Required action - Exclude all pictures, then restate the entries below word for word.

Provided material -

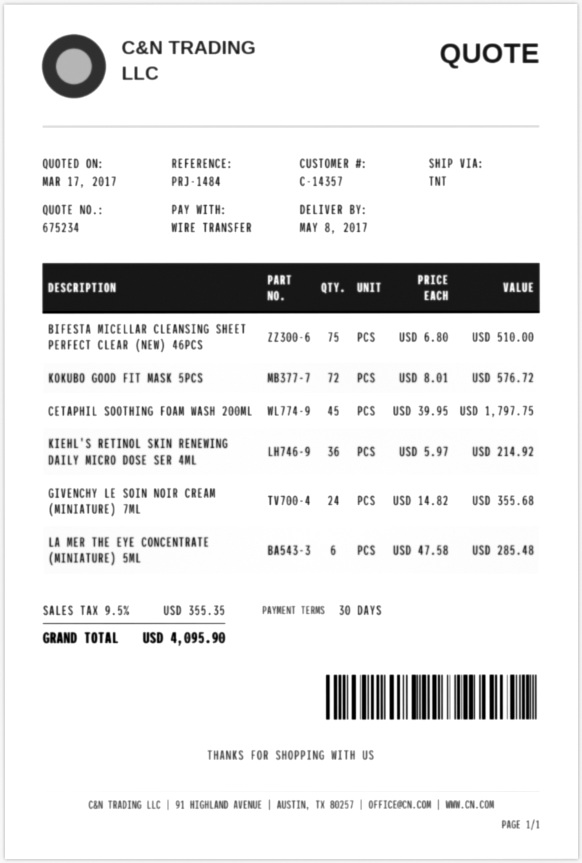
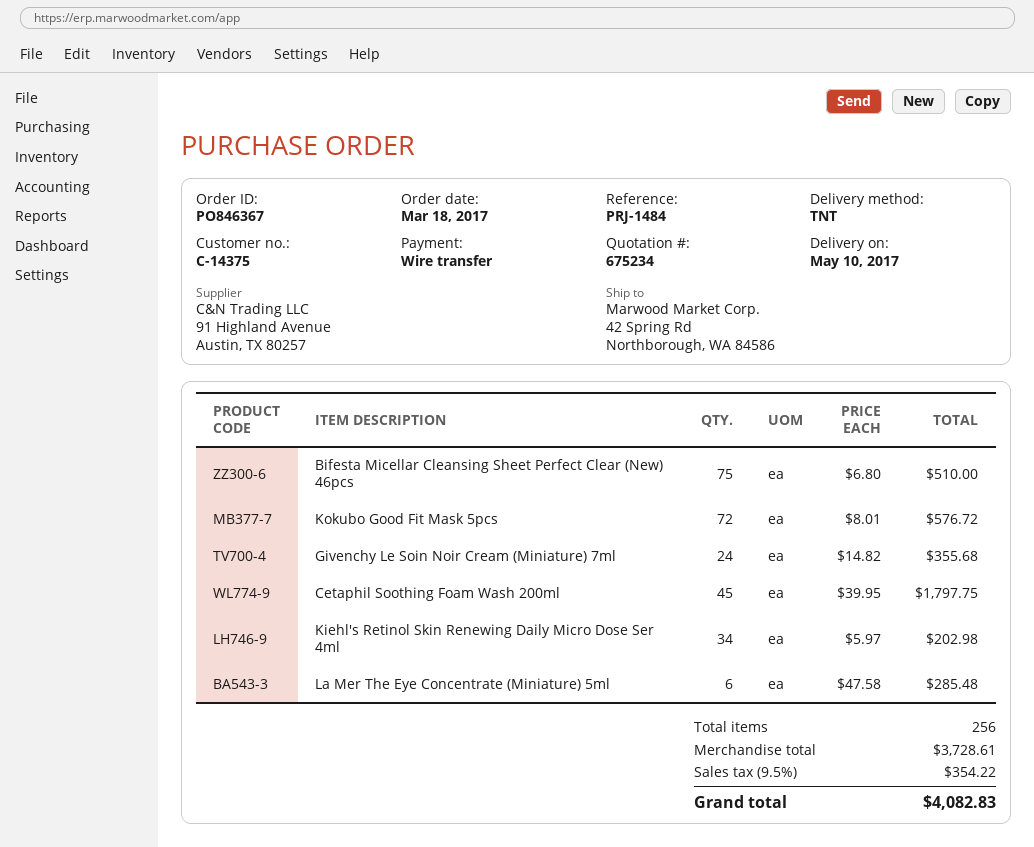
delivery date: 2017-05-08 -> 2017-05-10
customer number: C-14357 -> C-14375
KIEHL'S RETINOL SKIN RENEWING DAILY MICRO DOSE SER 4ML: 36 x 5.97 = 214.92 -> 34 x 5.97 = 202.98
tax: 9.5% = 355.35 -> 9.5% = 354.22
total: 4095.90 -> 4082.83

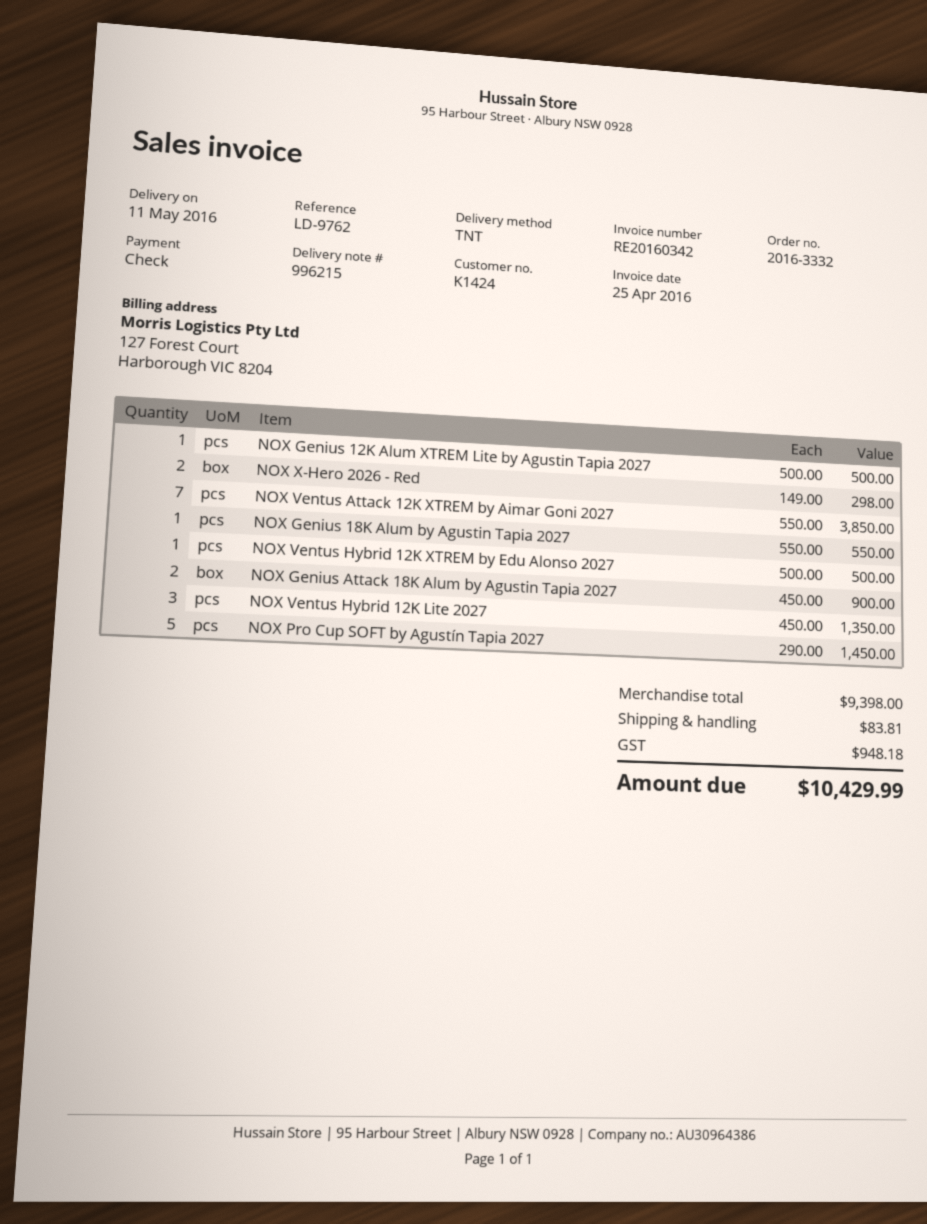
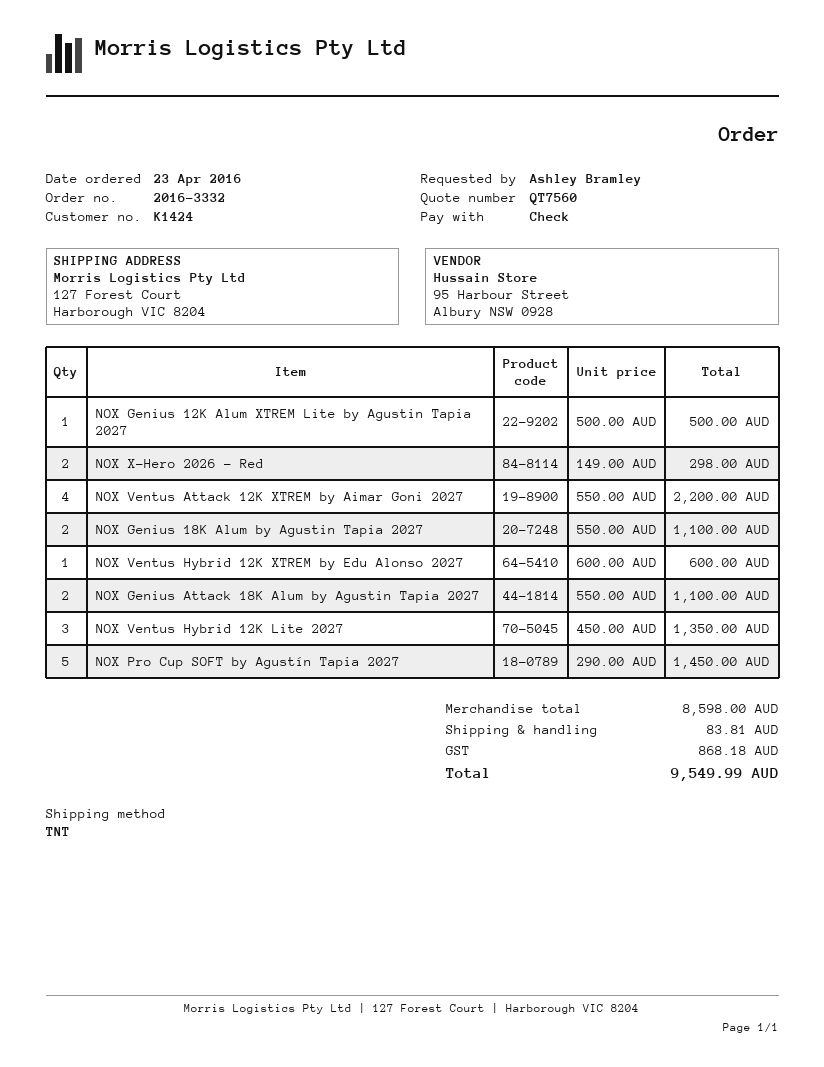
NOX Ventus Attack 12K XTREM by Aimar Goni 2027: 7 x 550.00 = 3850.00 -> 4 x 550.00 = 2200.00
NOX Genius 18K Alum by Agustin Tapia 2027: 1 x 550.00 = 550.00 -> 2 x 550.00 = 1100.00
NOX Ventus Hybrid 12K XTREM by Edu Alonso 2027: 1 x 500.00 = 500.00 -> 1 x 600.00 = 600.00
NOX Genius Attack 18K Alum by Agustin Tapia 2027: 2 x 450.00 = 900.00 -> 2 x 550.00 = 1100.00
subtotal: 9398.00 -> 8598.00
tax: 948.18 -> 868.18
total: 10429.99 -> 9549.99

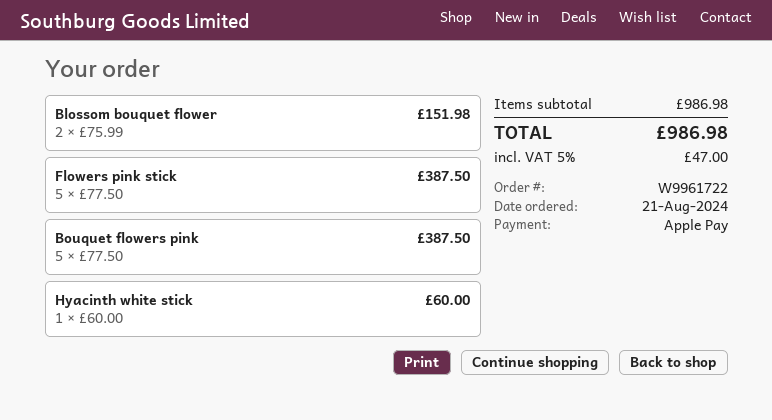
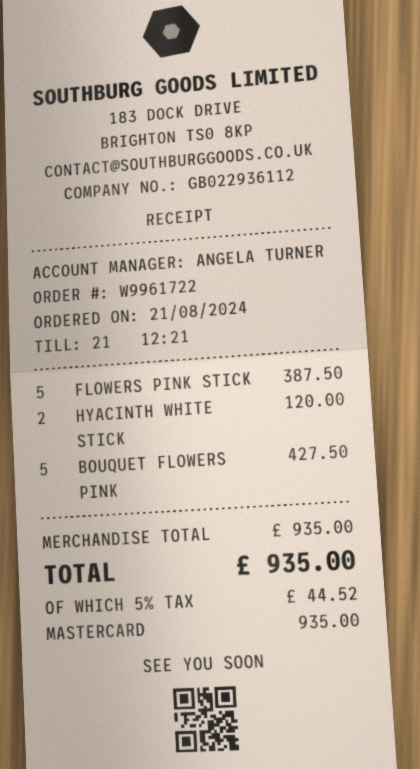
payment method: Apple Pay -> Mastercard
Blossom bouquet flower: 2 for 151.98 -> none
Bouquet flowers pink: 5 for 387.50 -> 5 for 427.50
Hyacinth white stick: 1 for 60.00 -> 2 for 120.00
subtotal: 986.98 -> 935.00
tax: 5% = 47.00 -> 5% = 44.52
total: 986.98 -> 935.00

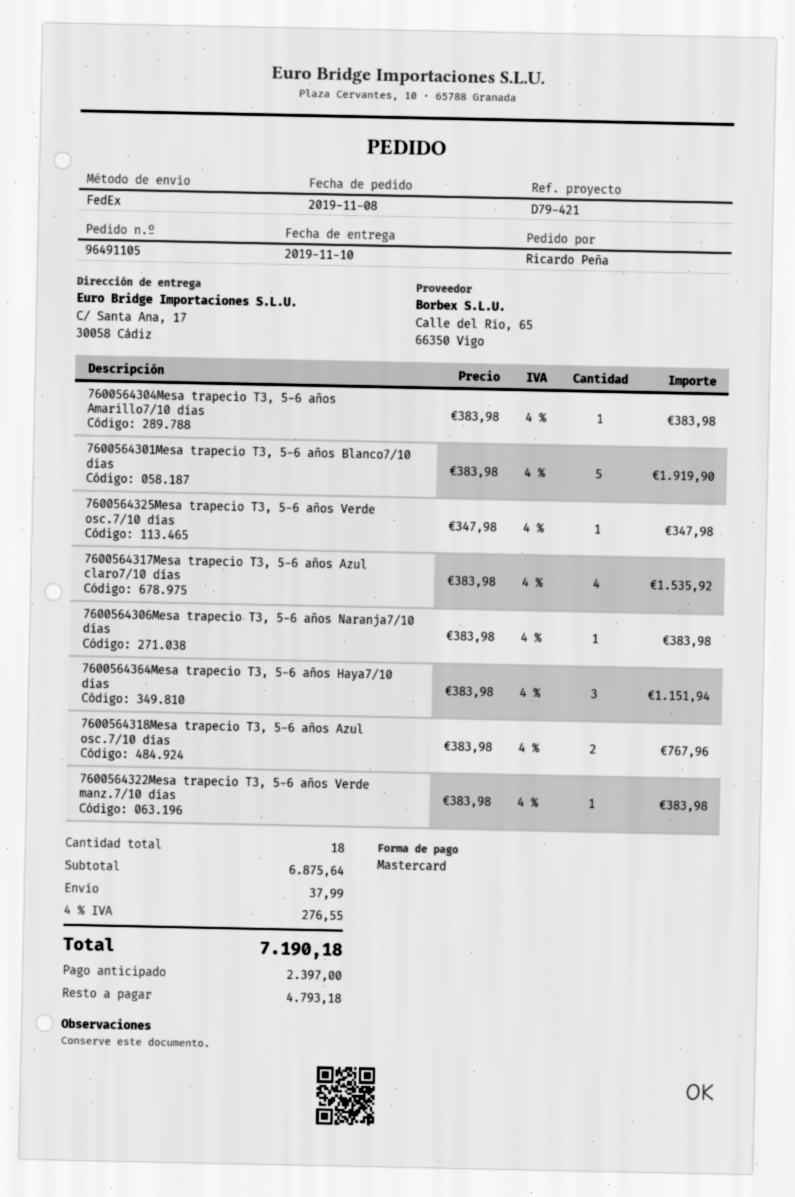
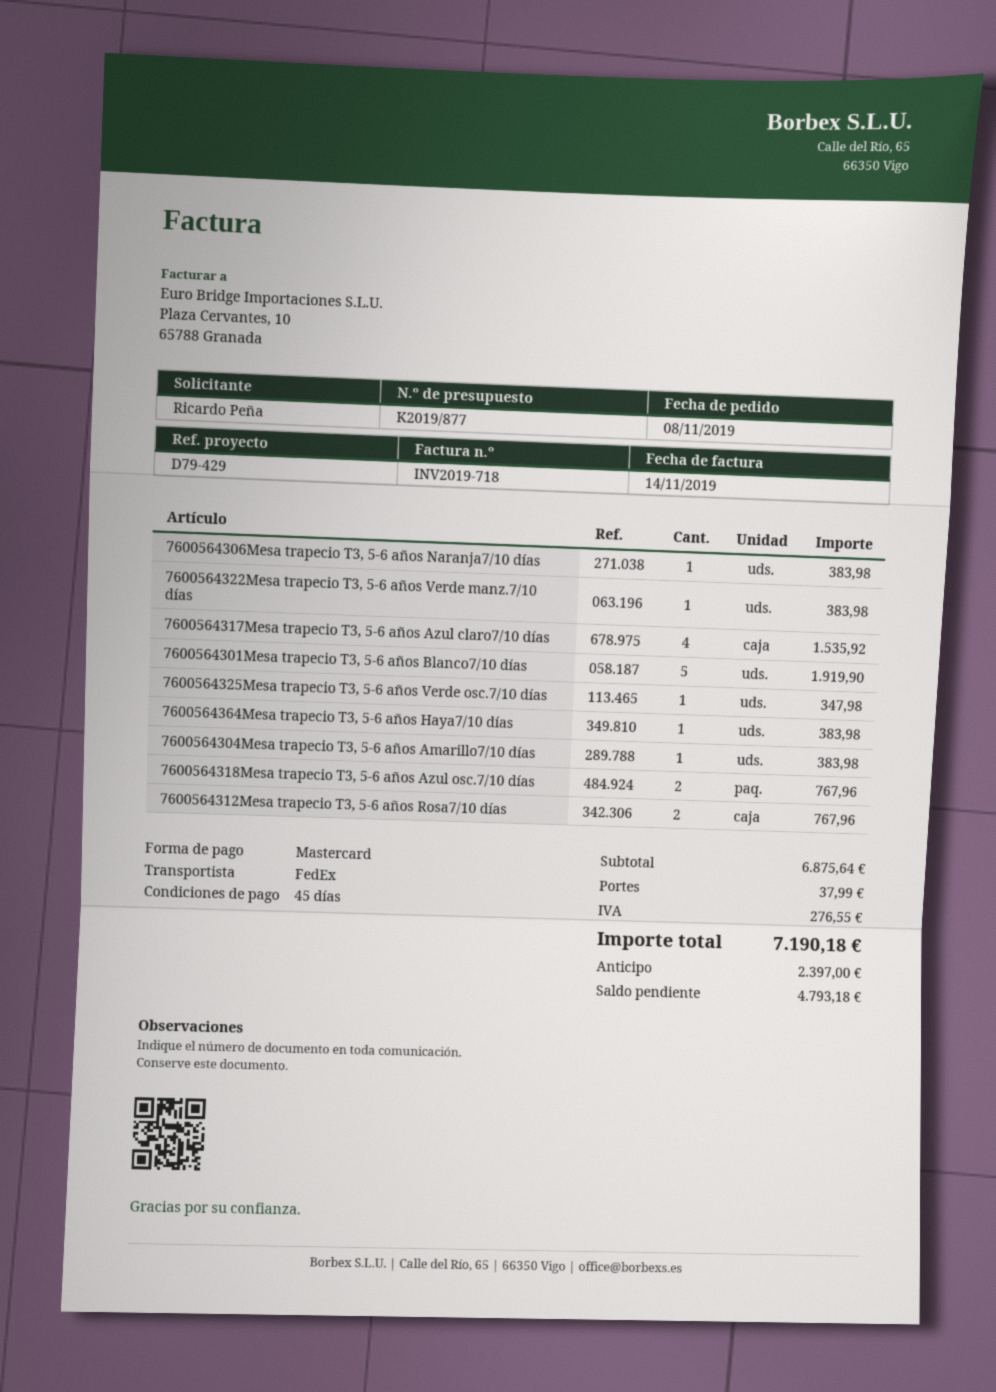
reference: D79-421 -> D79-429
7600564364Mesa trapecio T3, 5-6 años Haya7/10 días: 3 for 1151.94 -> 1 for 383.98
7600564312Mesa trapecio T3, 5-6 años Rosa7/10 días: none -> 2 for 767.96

Solution -
delivery date: 2017-05-08 -> 2017-05-10
customer number: C-14357 -> C-14375
KIEHL'S RETINOL SKIN RENEWING DAILY MICRO DOSE SER 4ML: 36 x 5.97 = 214.92 -> 34 x 5.97 = 202.98
tax: 9.5% = 355.35 -> 9.5% = 354.22
total: 4095.90 -> 4082.83

NOX Ventus Attack 12K XTREM by Aimar Goni 2027: 7 x 550.00 = 3850.00 -> 4 x 550.00 = 2200.00
NOX Genius 18K Alum by Agustin Tapia 2027: 1 x 550.00 = 550.00 -> 2 x 550.00 = 1100.00
NOX Ventus Hybrid 12K XTREM by Edu Alonso 2027: 1 x 500.00 = 500.00 -> 1 x 600.00 = 600.00
NOX Genius Attack 18K Alum by Agustin Tapia 2027: 2 x 450.00 = 900.00 -> 2 x 550.00 = 1100.00
subtotal: 9398.00 -> 8598.00
tax: 948.18 -> 868.18
total: 10429.99 -> 9549.99

payment method: Apple Pay -> Mastercard
Blossom bouquet flower: 2 for 151.98 -> none
Bouquet flowers pink: 5 for 387.50 -> 5 for 427.50
Hyacinth white stick: 1 for 60.00 -> 2 for 120.00
subtotal: 986.98 -> 935.00
tax: 5% = 47.00 -> 5% = 44.52
total: 986.98 -> 935.00

reference: D79-421 -> D79-429
7600564364Mesa trapecio T3, 5-6 años Haya7/10 días: 3 for 1151.94 -> 1 for 383.98
7600564312Mesa trapecio T3, 5-6 años Rosa7/10 días: none -> 2 for 767.96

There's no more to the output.